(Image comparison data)
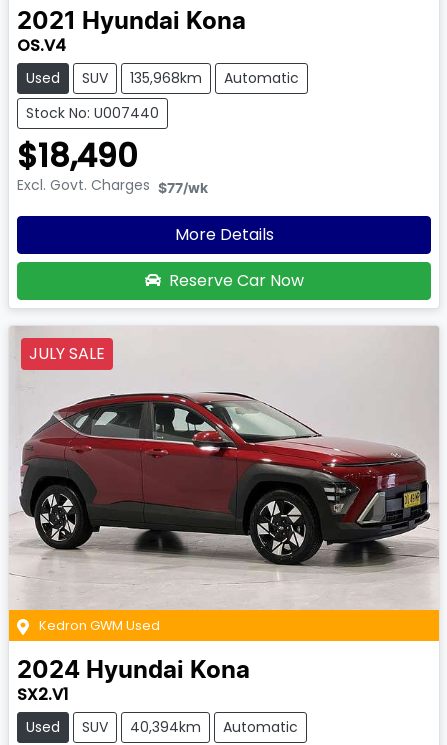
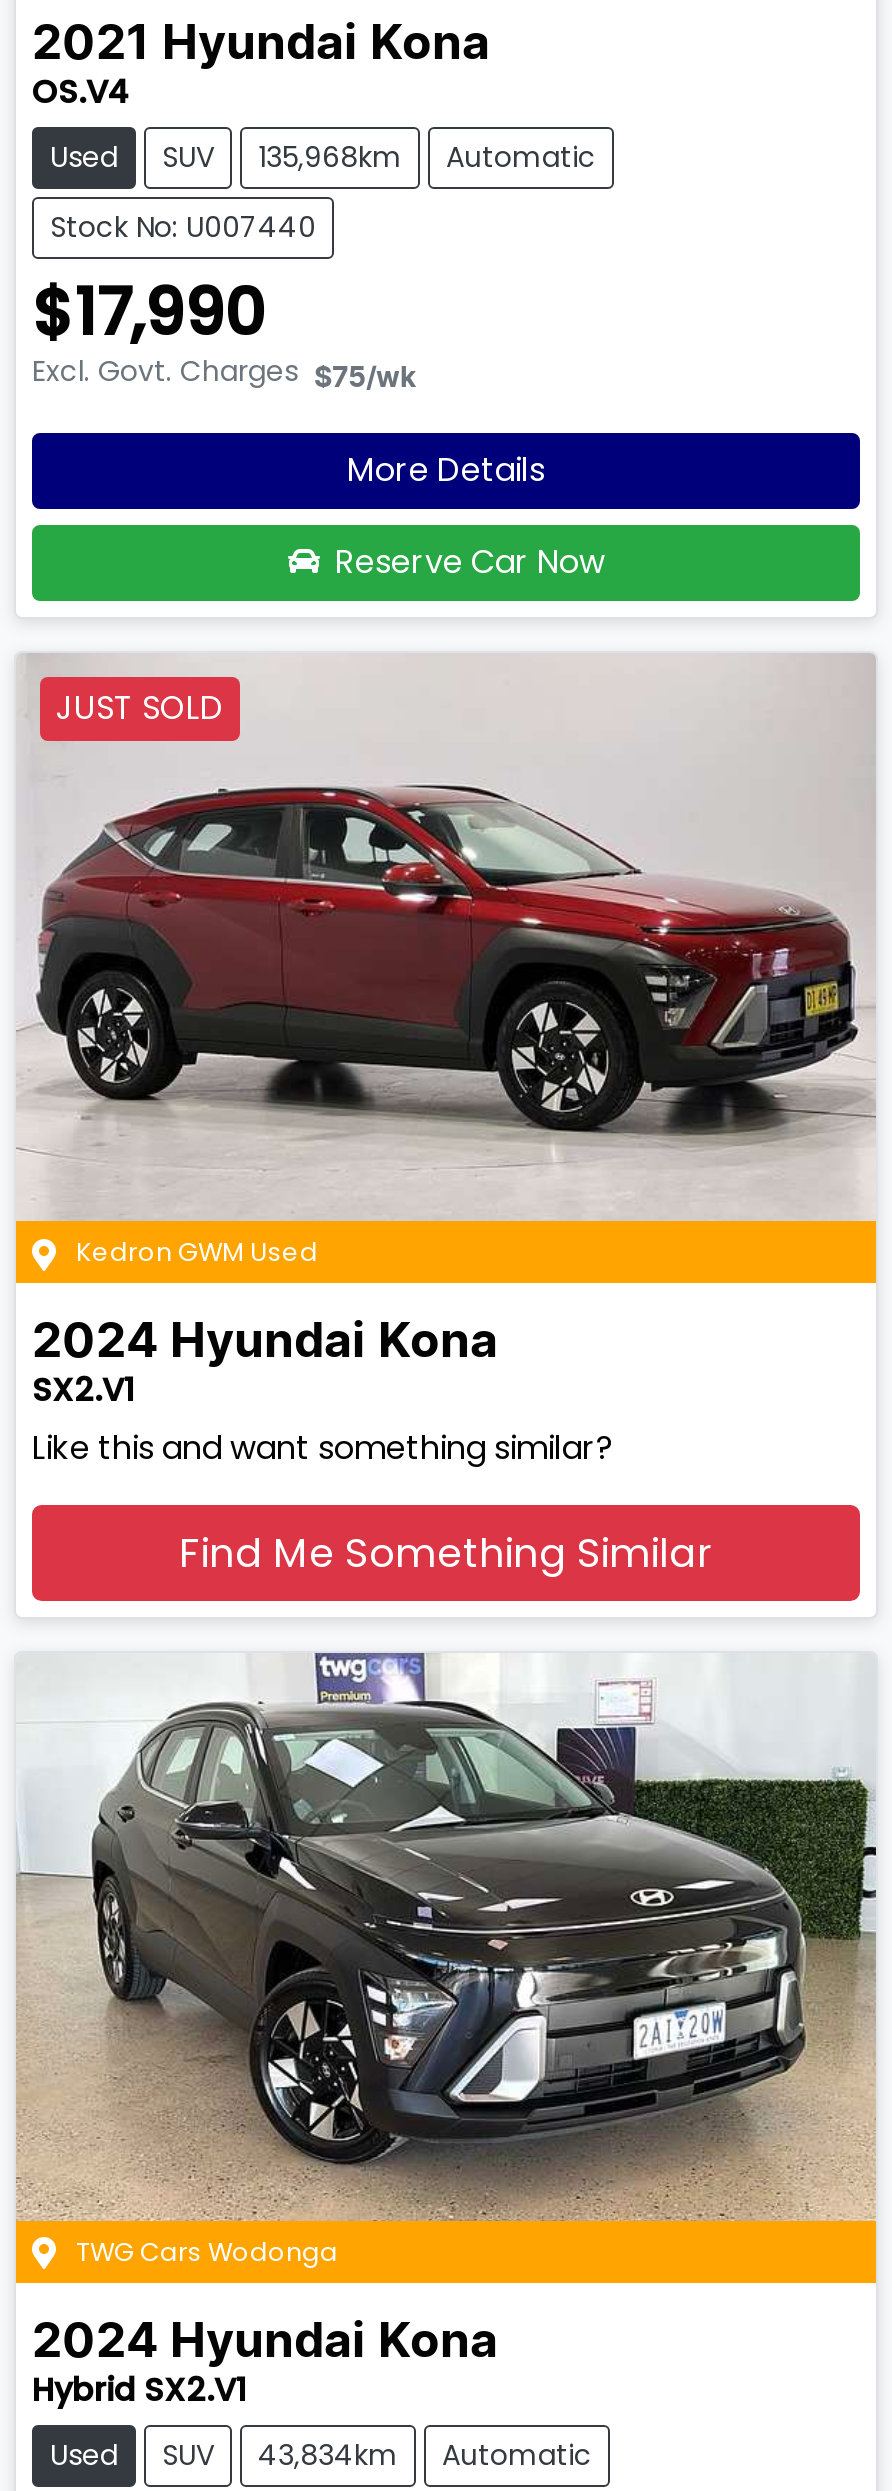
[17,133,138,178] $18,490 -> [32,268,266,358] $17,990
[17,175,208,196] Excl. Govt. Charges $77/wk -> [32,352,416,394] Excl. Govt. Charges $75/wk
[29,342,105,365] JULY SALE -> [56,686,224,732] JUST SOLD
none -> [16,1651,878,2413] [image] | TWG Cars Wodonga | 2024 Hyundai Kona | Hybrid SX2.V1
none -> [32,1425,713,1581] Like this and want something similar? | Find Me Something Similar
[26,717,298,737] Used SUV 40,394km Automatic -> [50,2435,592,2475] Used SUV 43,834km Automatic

Problem statement:
Where does the word "none" occur in the records? Return every line that holds it.

Your solution:
none -> [16,1651,878,2413] [image] | TWG Cars Wodonga | 2024 Hyundai Kona | Hybrid SX2.V1
none -> [32,1425,713,1581] Like this and want something similar? | Find Me Something Similar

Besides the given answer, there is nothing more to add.